Sailor Moon's planetary symbol

Being a character with a long lifetime (spanning the ancient Silver Millennium era and 30th century), as well as multiple incarnations, special powers and transformations, Usagi has various aliases such as Princess Serenity, Sailor Moon, Princess Sailor Moon, Super Sailor Moon, Eternal Sailor Moon, and Neo-Queen Serenity. In all of her incarnations (barring disguises), Usagi is always depicted with her hair up in twin buns with twin pigtails.

===Sailor Moon===
The series often refers to Usagi's Sailor Guardian identity, Sailor Moon, as the "Guardian of Love and Justice", and once as the "Guardian of Mystery". Throughout most of the series, Sailor Moon wears a white and blue sailor fuku uniform; white and reddishpink gloves and boots; and crescentmoon earrings. She also wears red hairpieces and white barrettes resembling feathers, both of which can be used for minor attacks. Her personality is no different from when she is a civilian. Though Usagi has some certain abilities as a civilian by way of her true identity as Sailor Moon, she must transform into Sailor Moon to access the vast array of powers available to her.

The names for Sailor Moon's attacks center around mythology of the Moon, love, healing, and light.

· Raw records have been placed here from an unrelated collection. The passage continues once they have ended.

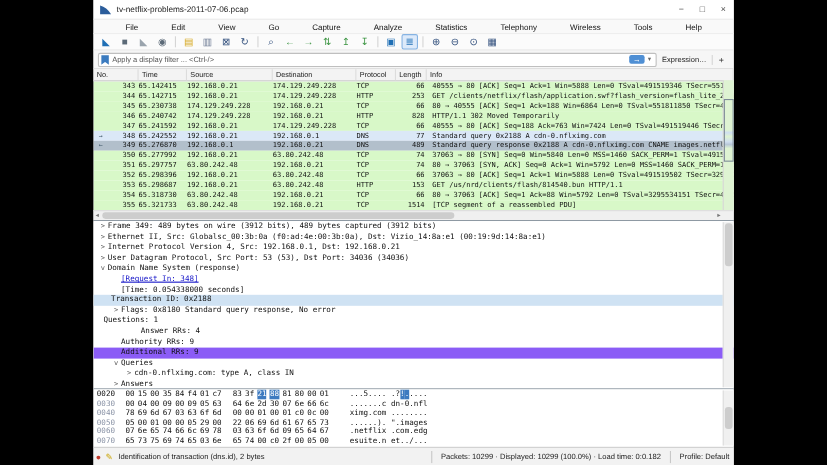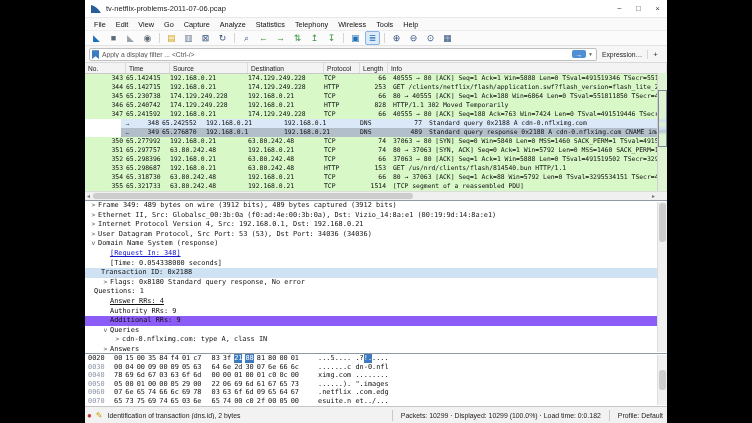--- a/index.html
+++ b/index.html
@@ -16,7 +16,7 @@
            font-size:8px;color:#444;flex:0 0 auto;}
   
   .menubar{height:12px;background:#f9f9f9;display:flex;align-items:center;padding-left:4px;flex:0 0 auto;}
-  .menu-item{padding:0 5px;font-size:7.3px;color:#111;white-space:nowrap;}
+  .menu-item{padding:0 5px;font-size:7.3px;color:#111;white-space:nowrap;margin-left:20px;}
   
   .toolbar{height:14px;background:#fbfbfb;border-top:1px solid #eee;border-bottom:1px solid #e3e3e3;
            display:flex;align-items:center;padding-left:3px;flex:0 0 auto;}

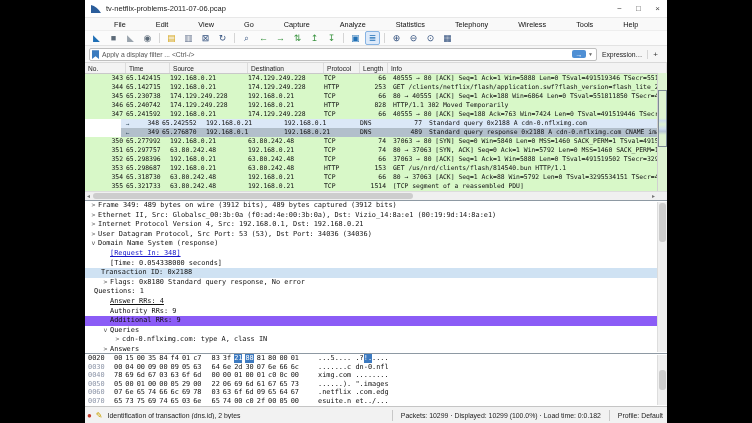--- a/index.html
+++ b/index.html
@@ -44,7 +44,7 @@
   .rows{height:117px;overflow:hidden;font-family:"DejaVu Sans Mono",monospace;font-size:6.4px;}
   .pkt-row{height:9px;line-height:9px;display:flex;white-space:nowrap;}
   .pkt-row.green{background:#d8f8c8;}
-  .pkt-row.blue{background:#dbe8f7;margin-left:36px;}
+  .pkt-row.blue{background:#dbe8f7;}
   .pkt-row.selected{background:#b2bfcb;}
   .cell{overflow:hidden;flex:0 0 auto;box-sizing:border-box;}
   .gut{width:13px;text-align:center;color:#3d5466;font-size:6px;}

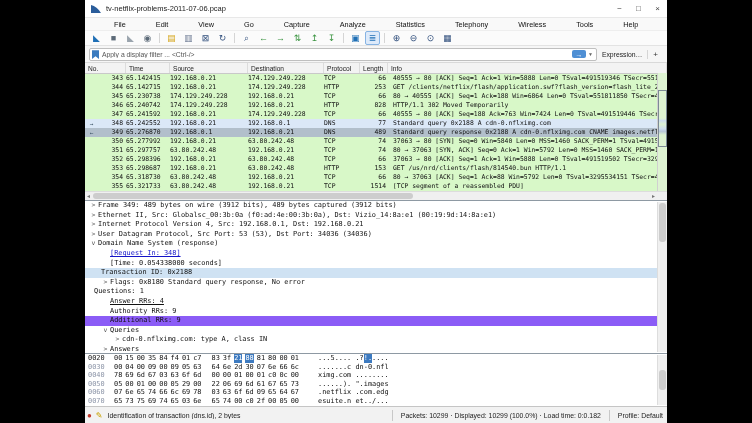--- a/index.html
+++ b/index.html
@@ -364,7 +364,7 @@
         <span class="exp"></span>
         <span class="dtext">Questions: 1</span>
       </div>
-      <div class="dline" style="padding-left: 16px; text-decoration: underline;">
+      <div class="dline" style="padding-left: 34px;">
         <span class="exp"></span>
         <span class="dtext">Answer RRs: 4</span>
       </div>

She eventually becomes the most powerful Sailor Guardian in the galaxy, but her capacity for caring for others is shown to be more powerful still. As the reincarnation of Princess Serenity, Sailor Moon also wields the immensely powerful Silver Crystal. The origin of the Silver Crystal is inconsistently depicted in the series, described as a family heirloom early on, and later described as a fundamental part of Sailor Moon as a Sailor Guardian. The Silver Crystal is coveted by many of the series' villains for its limitless abilities, and Sailor Moon often uses it throughout the series to defeat the most difficult of villains, typically at the cost of her own vitality.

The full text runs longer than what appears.